CRITERIA Subcommand (KNN command)
The CRITERIA
subcommand specifies
computational and resource settings for the KNN
procedure.
NUMFEATURES Keyword
The NUMFEATURES
keyword specifies
how automatic feature selection should select the number of features.
This keyword is ignored if /MODEL FEATURES=AUTO
is not in effect.
AUTO. Select a fixed number of features, where the number of features is computed from a formula. The number of features the procedure selects is equal to min(20,P) - J Forced, where P is the total number of features and J Forced is the number of forced features. This is the default.
FIXED (integer). Select a fixed
number of features, where the number of features is specified in advance. Specify a positive integer. It must be less than or equal to the
number of unique predictors available for feature selection. This
will be the number of predictors specified on the KNN
command, minus any specified on the EXCEPT
subcommand, minus any forced into
the model.
ERRORRATIO (MINCHANGE=value). Select features until the absolute change in the error ratio compared to the previous step is less than the criterion value. Specify a number greater than 0. The default value is 0.01.
PREDICTED Keyword
The PREDICTED
keyword specifies
the function used to compute the predicted value of scale response
variables.
This keyword is ignored if no dependent variable is specified.

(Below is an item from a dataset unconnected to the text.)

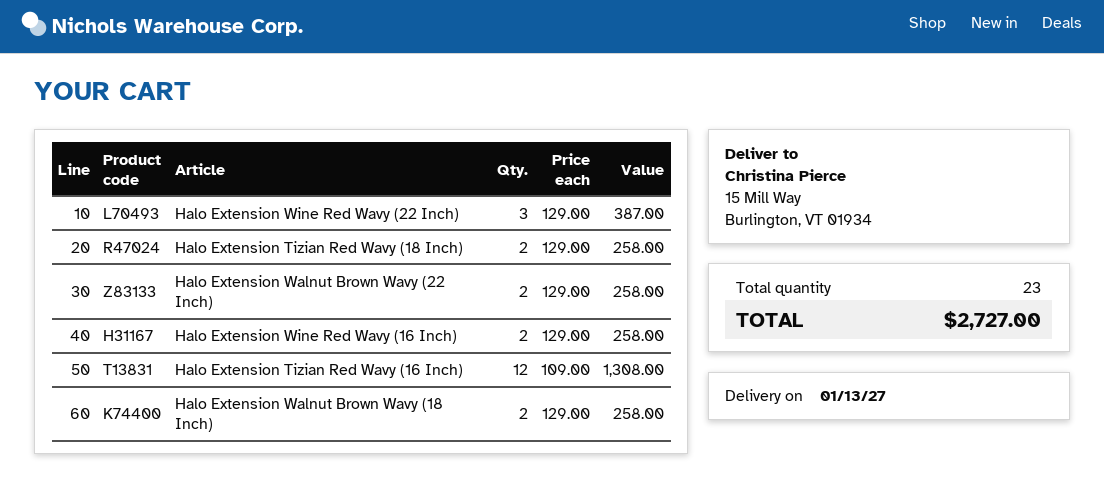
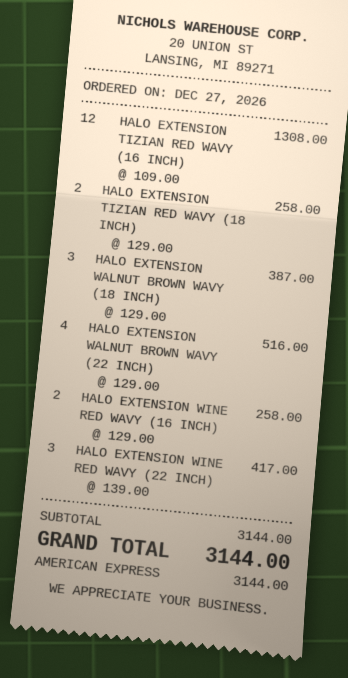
Halo Extension Wine Red Wavy (22 Inch): 3 x 129.00 = 387.00 -> 3 x 139.00 = 417.00
Halo Extension Walnut Brown Wavy (22 Inch): 2 x 129.00 = 258.00 -> 4 x 129.00 = 516.00
Halo Extension Walnut Brown Wavy (18 Inch): 2 x 129.00 = 258.00 -> 3 x 129.00 = 387.00
total: 2727.00 -> 3144.00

MEAN. Compute predicted values based upon the mean value of the nearest neighbors. This is the default.
MEDIAN. Compute predicted values based upon the median value of the nearest neighbors.
WEIGHTFEATURES Keyword
The WEIGHTFEATURES
keyword
specifies whether to weight features by their normalized importance
when computing distances.
NO. Do not weight features by normalized importance. This is the default.
YES. Weight features
by normalized importance. Feature importance for a predictor
is calculated by the ratio of the error rate or sum-of-squares error
of the model with the predictor removed from the model to the error
rate or sum-of-squares error for the full model. Normalized importance
is calculated by reweighting the feature importance values so that
they sum to 1. The specification WEIGHTFEATURES=YES
is ignored with a warning if no dependent variable is specified.